1. Docker Container Starts
   ↓
2. Supervisord Initializes
   ↓
3. FastAPI/Uvicorn Process Starts
   ↓
4. Lifespan: VLLMEmbeddedTransport.initialize_engine()
   - Loads model weights from HuggingFace (~8-12GB)
   - Initializes CUDA kernels, KV cache
   - Allocates GPU memory
   ↓
5. Lifespan: SvaraTTSOrchestrator initialized
   - Loads SNAC codec
   - Loads tokenizer
   ↓
6. Lifespan: Voice config loaded (38 voices)
   ↓
7. Server Ready
   - API accessible on port 8080
   - Container health check passes

Technology Stack

Core Technologies

Python 3.11 — Primary language
FastAPI — Web framework
Uvicorn — ASGI server
vLLM (>=0.17.0) — LLM inference engine (embedded AsyncLLMEngine)
PyTorch — Deep learning framework
SNAC — Neural audio codec
ffmpeg — Audio format conversion

Infrastructure

Docker — Containerization
Supervisord — Process management (auto-restart)
NVIDIA CUDA — GPU acceleration
Ubuntu 22.04 — Base OS

Libraries

pydantic — Data validation and request models
python-dotenv — Environment variable loading
langcodes — Language utilities
transformers — Tokenizer loading

Configuration

Environment Variables

All configurable via .env file:

vLLM Engine:

VLLM_MODEL — Model repository
VLLM_GPU_MEMORY_UTILIZATION — GPU memory %
VLLM_MAX_MODEL_LEN — Max context length
VLLM_TENSOR_PARALLEL_SIZE — GPU count
VLLM_DTYPE — Data type (auto, float16, bfloat16)
VLLM_QUANTIZATION — Quantization (fp8, awq, gptq)
VLLM_ENFORCE_EAGER — Disable CUDA graphs

API:

API_PORT — FastAPI port
API_HOST — FastAPI bind host
SNAC_DEVICE — SNAC decoder device (cuda, mps, cpu)

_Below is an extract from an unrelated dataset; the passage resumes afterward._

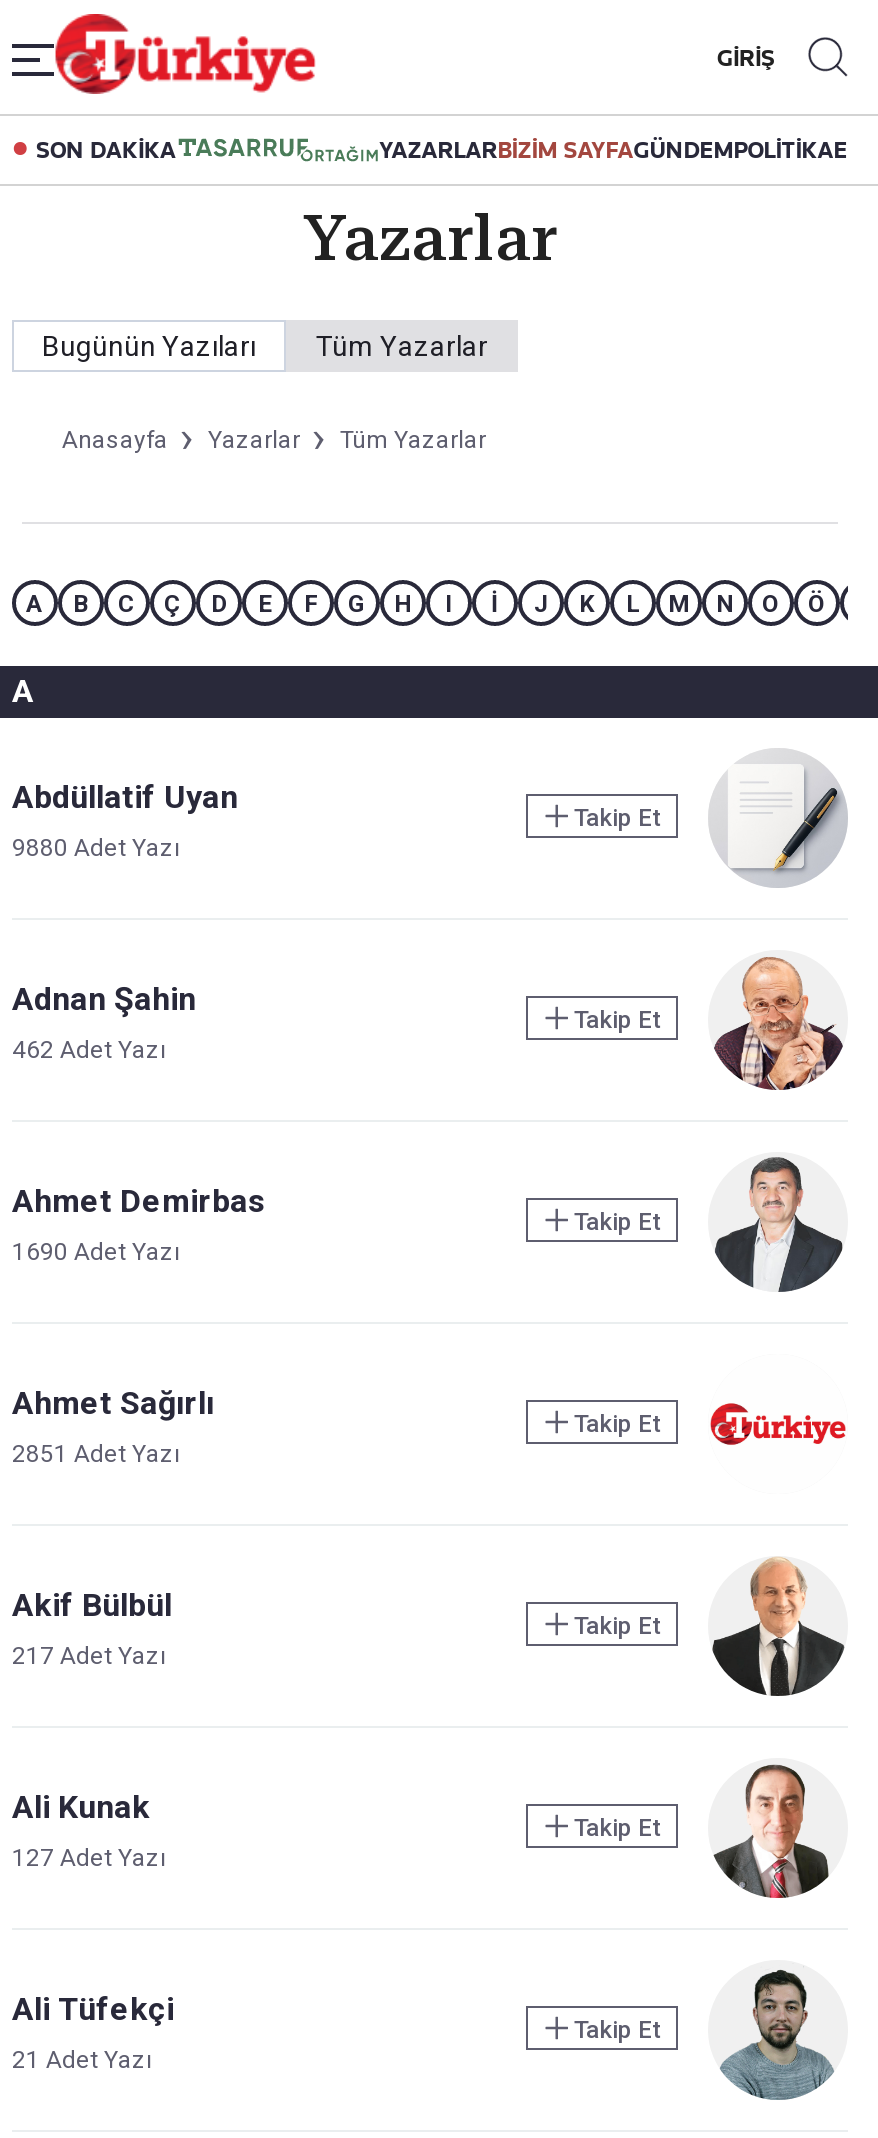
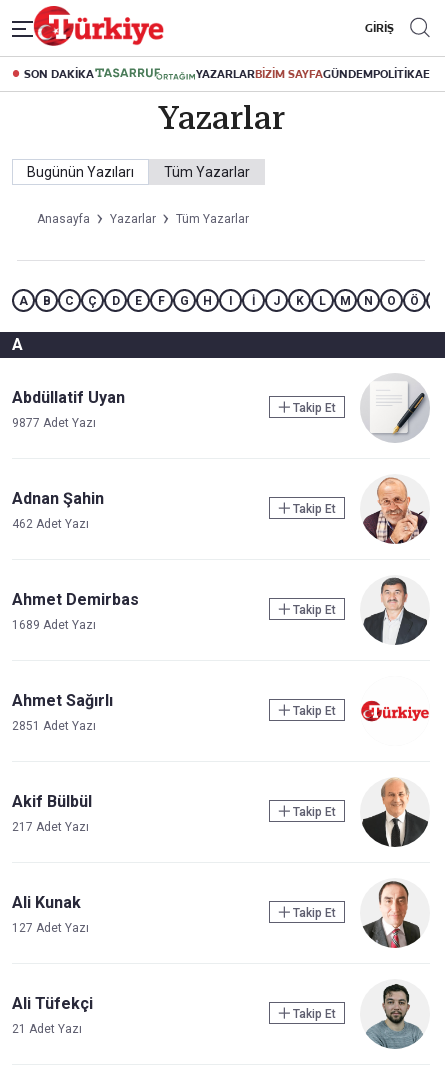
- 9880 Adet Yazı
+ 9877 Adet Yazı

- 1690 Adet Yazı
+ 1689 Adet Yazı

See .env.example for full list

Scalability Considerations

Current Architecture (Single Process)

Pros:

Minimal latency (no HTTP hop between LLM and API)
Simple deployment (one process, one port)
Easy development and debugging
Efficient GPU memory use (single process owns GPU)

Cons:

Single point of failure (mitigated by supervisord auto-restart)
Scaling requires running multiple container instances

Future Architecture Options

1. Load Balanced

       ┌──────────────┐
       │ Load Balancer │
       └──────┬───────┘
              │
    ┌─────────┼─────────┐
    ▼         ▼         ▼
┌────────┐ ┌────────┐ ┌────────┐
│ Svara  │ │ Svara  │ │ Svara  │
│  #1    │ │  #2    │ │  #3    │
│(GPU 0) │ │(GPU 1) │ │(GPU 2) │
└────────┘ └────────┘ └────────┘

Benefits:

High availability
Horizontal scaling (one GPU per instance)
Traffic distribution

2. Decoupled LLM + Decoder (Advanced)

┌─────────────┐      ┌──────────────┐
│   FastAPI    │─────▶│  vLLM Pool   │ (token generation)
│  Frontends  │      └──────┬───────┘
└──────┬──────┘             │
       │                    ▼
       └────────────▶┌──────────────┐
                     │  SNAC Pool   │ (audio decoding)
                     └──────────────┘

Benefits:

Independent scaling of LLM and decoder
fp8 KV cache quantization on LLM nodes
Adaptive micro-batching

3. Kubernetes Deployment

Benefits:

Auto-scaling based on GPU utilization
Self-healing
Service discovery
Rolling updates

Security Considerations

Current Implementation

No authentication (designed for internal/private deployment)
No rate limiting
Trust remote code enabled (required for model)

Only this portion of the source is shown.